→ PROMPT
Below are entries; repeat exactly, and nothing else, the lines from the one holding "[434,716,614,729] [344,738,604,751] '--no-sandbox'" through the one holding "[370,253,438,268] retinolopic ->", inclusive. Leave the pictures out.

→ DATA IN THIS EXERCISE
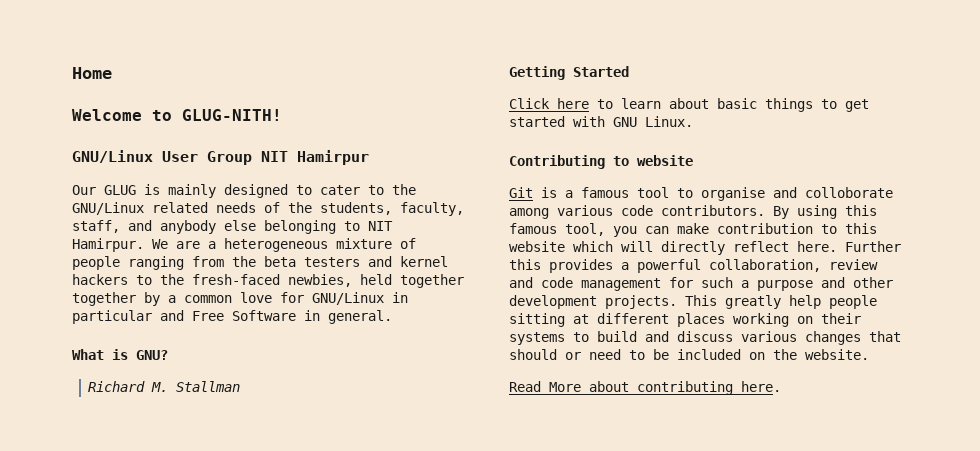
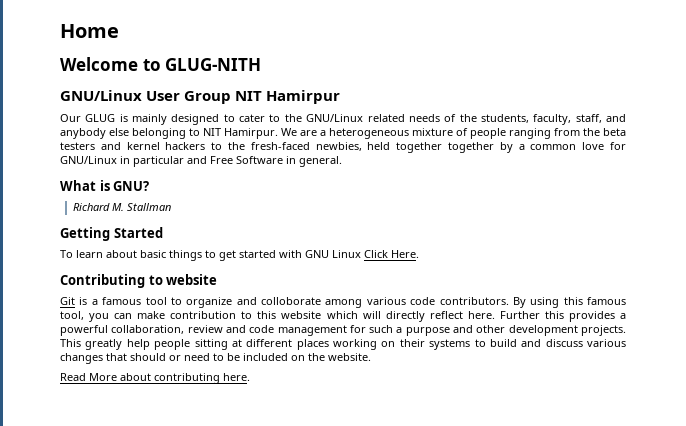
[182,109,282,121] GLUG-NITH! -> [165,58,262,71] GLUG-NITH
[509,98,613,109] Click here to -> [60,250,73,258] To
[645,116,693,127] Linux. -> [332,250,419,258] Linux Click Here.
[701,187,765,201] organise -> [186,297,233,308] organize

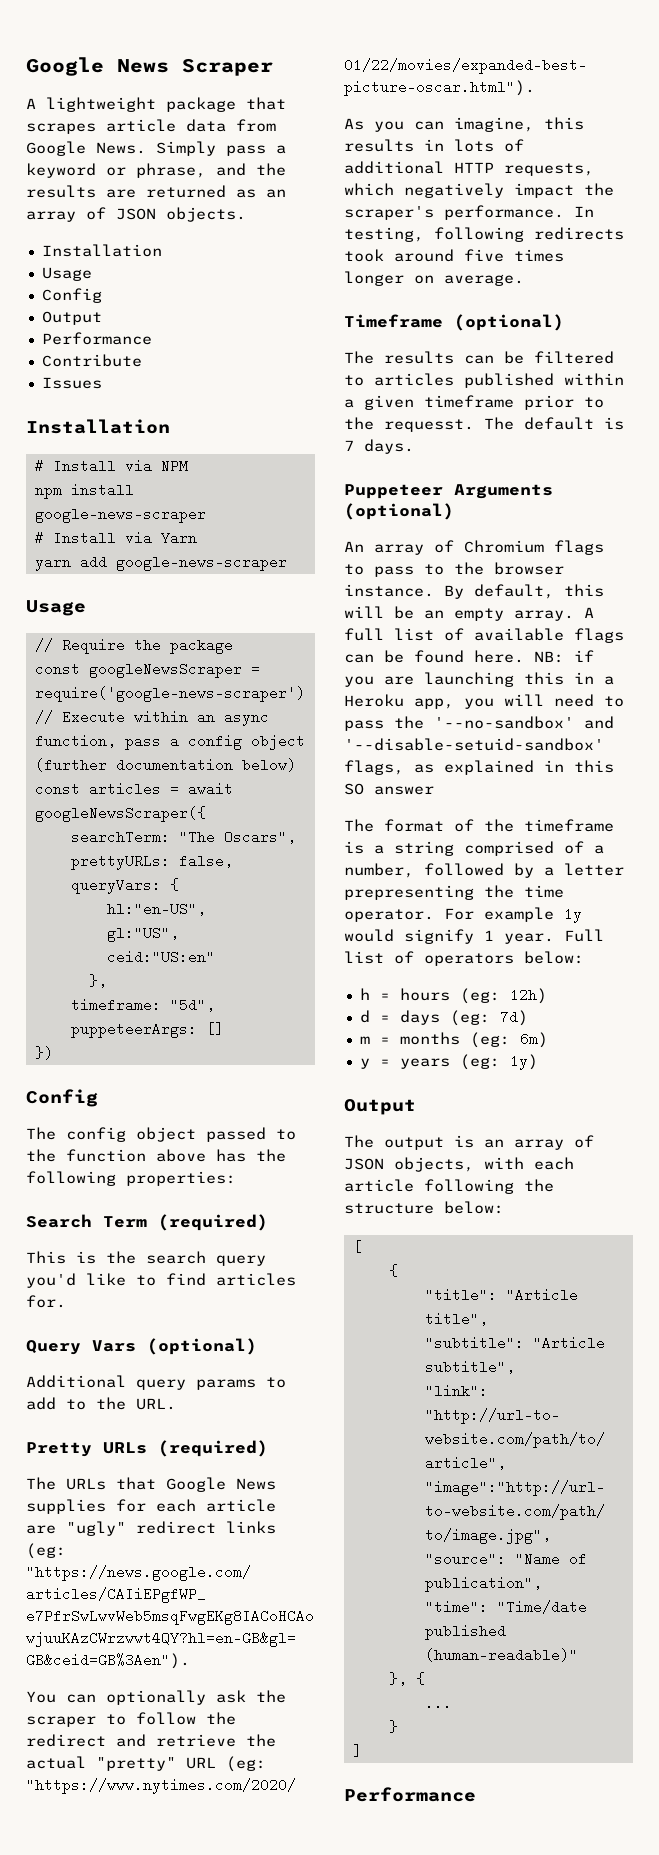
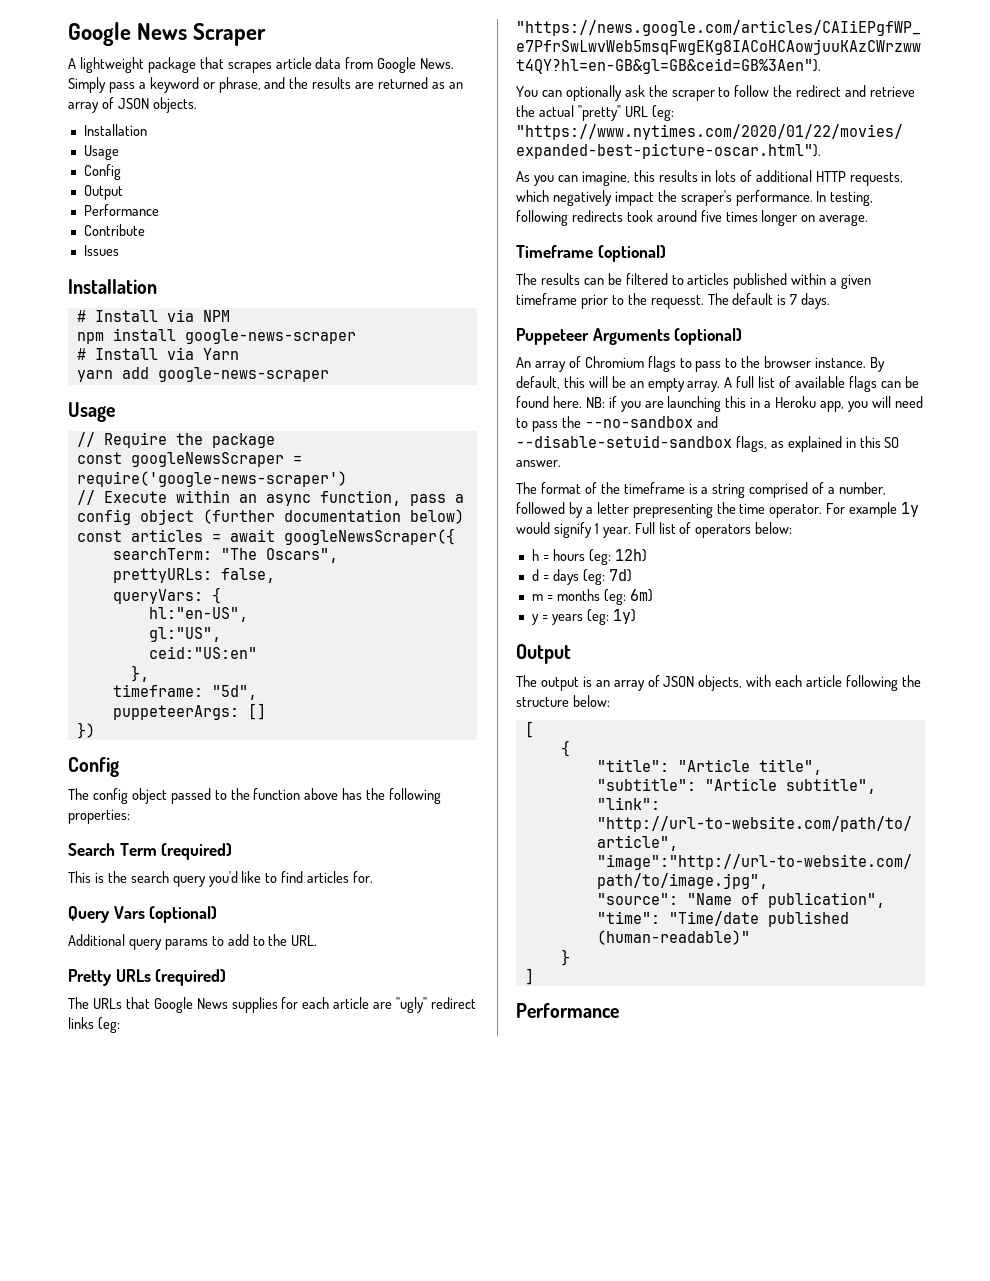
[434,716,614,729] [344,738,604,751] '--no-sandbox' and '--disable-setuid-sandbox' -> [584,416,718,428] [516,435,732,448] --no-sandbox and --disable-setuid-sandbox
[374,786,434,795] answer -> [516,460,561,467] answer.
[388,1672,425,1686] [424,1696,452,1710] // }, { // ... -> (750, 937) none

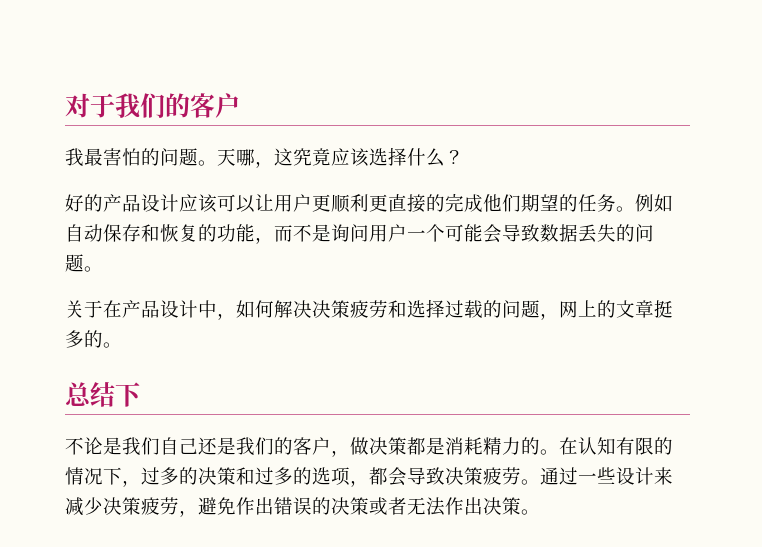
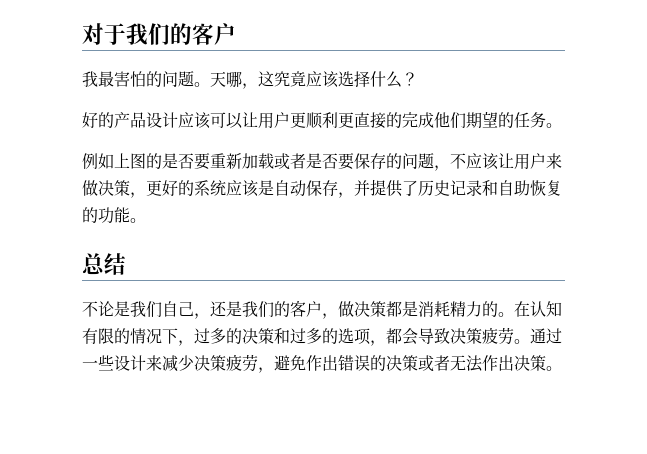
[635,194,673,212] [65,224,654,244] [65,254,103,272] [65,299,673,320] [65,330,103,348] 例如自动保存和恢复的功能，而不是询问用户一个可能会导致数据丢失的问题。 // 关于在产品设计中，如何解决决策疲劳和选择过载的问题，网上的文章挺多的 -> [82,153,562,171] [82,179,562,198] [82,207,130,224] // 例如上图的是否要重新加载或者是否要保存的问题，不应该让用户来做决策，更好的系统应该是自动保存，并提供了历史记录和自助恢复的功能
[115,382,141,407] 下 -> (126, 264) none
(198, 446) none -> [194,313,210,319] ，

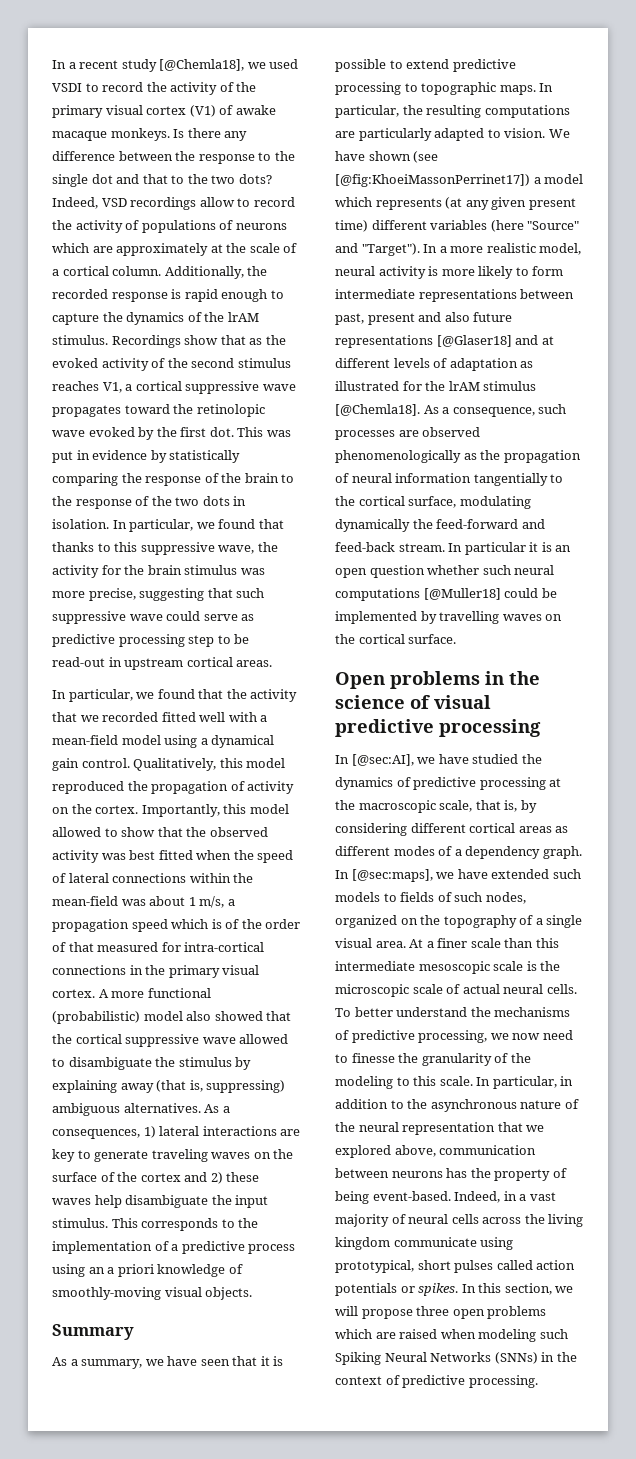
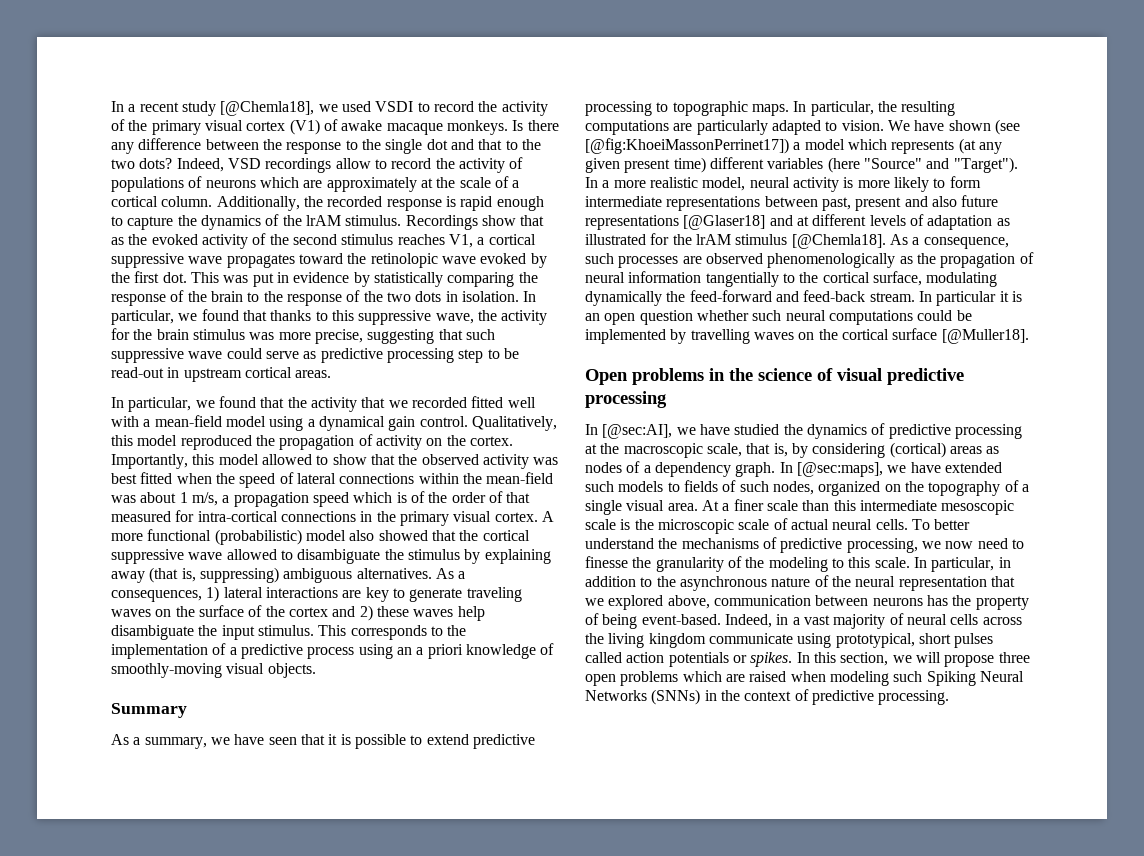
[423,588,501,600] [@Muller18] -> (913, 317) none
[408,634,457,644] surface. -> [892,328,1029,344] surface [@Muller18].
[410,823,569,833] [335,846,435,856] different cortical areas as different modes -> [889,442,1000,458] [585,462,622,473] (cortical) areas as nodes

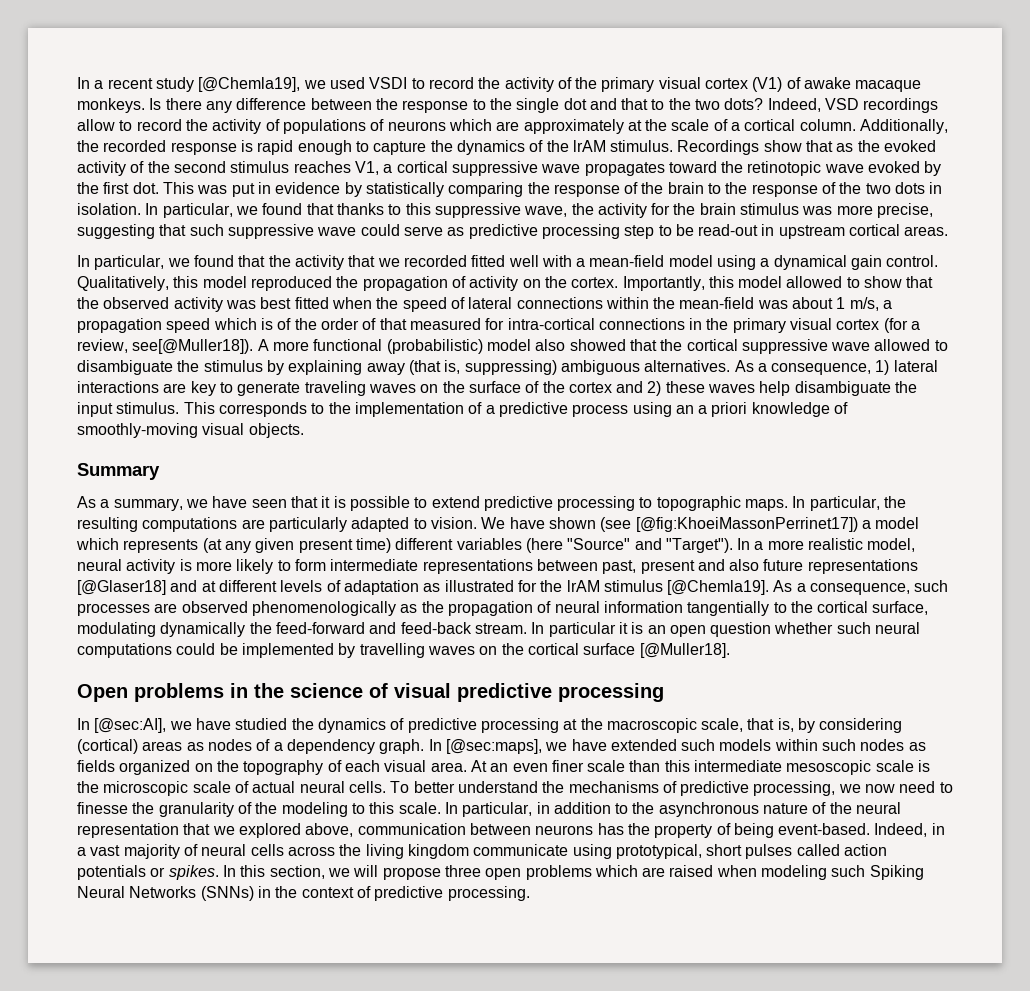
[220,101,315,116] [@Chemla18], -> [198,77,301,92] [@Chemla19],
[370,253,438,268] retinolopic -> [747,161,822,176] retinotopic
[494,512,538,522] cortex. -> [836,318,921,333] [77,339,254,354] cortex (for a review, see[@Muller18]).
[111,590,202,602] consequences, -> [771,363,872,375] consequence,
[791,234,886,249] [@Chemla18]. -> [667,580,770,595] [@Chemla19].
[667,480,814,495] to fields of such nodes, -> [774,739,926,751] [77,760,115,772] within such nodes as fields
[1021,484,1029,492] [585,500,622,515] a single -> [344,760,380,772] each
[722,503,730,511] a -> [490,763,548,772] an even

→ PROBLEM SOLUTION
[434,716,614,729] [344,738,604,751] '--no-sandbox' and '--disable-setuid-sandbox' -> [584,416,718,428] [516,435,732,448] --no-sandbox and --disable-setuid-sandbox
[374,786,434,795] answer -> [516,460,561,467] answer.
[388,1672,425,1686] [424,1696,452,1710] // }, { // ... -> (750, 937) none

[635,194,673,212] [65,224,654,244] [65,254,103,272] [65,299,673,320] [65,330,103,348] 例如自动保存和恢复的功能，而不是询问用户一个可能会导致数据丢失的问题。 // 关于在产品设计中，如何解决决策疲劳和选择过载的问题，网上的文章挺多的 -> [82,153,562,171] [82,179,562,198] [82,207,130,224] // 例如上图的是否要重新加载或者是否要保存的问题，不应该让用户来做决策，更好的系统应该是自动保存，并提供了历史记录和自助恢复的功能
[115,382,141,407] 下 -> (126, 264) none
(198, 446) none -> [194,313,210,319] ，

[423,588,501,600] [@Muller18] -> (913, 317) none
[408,634,457,644] surface. -> [892,328,1029,344] surface [@Muller18].
[410,823,569,833] [335,846,435,856] different cortical areas as different modes -> [889,442,1000,458] [585,462,622,473] (cortical) areas as nodes

[220,101,315,116] [@Chemla18], -> [198,77,301,92] [@Chemla19],
[370,253,438,268] retinolopic -> [747,161,822,176] retinotopic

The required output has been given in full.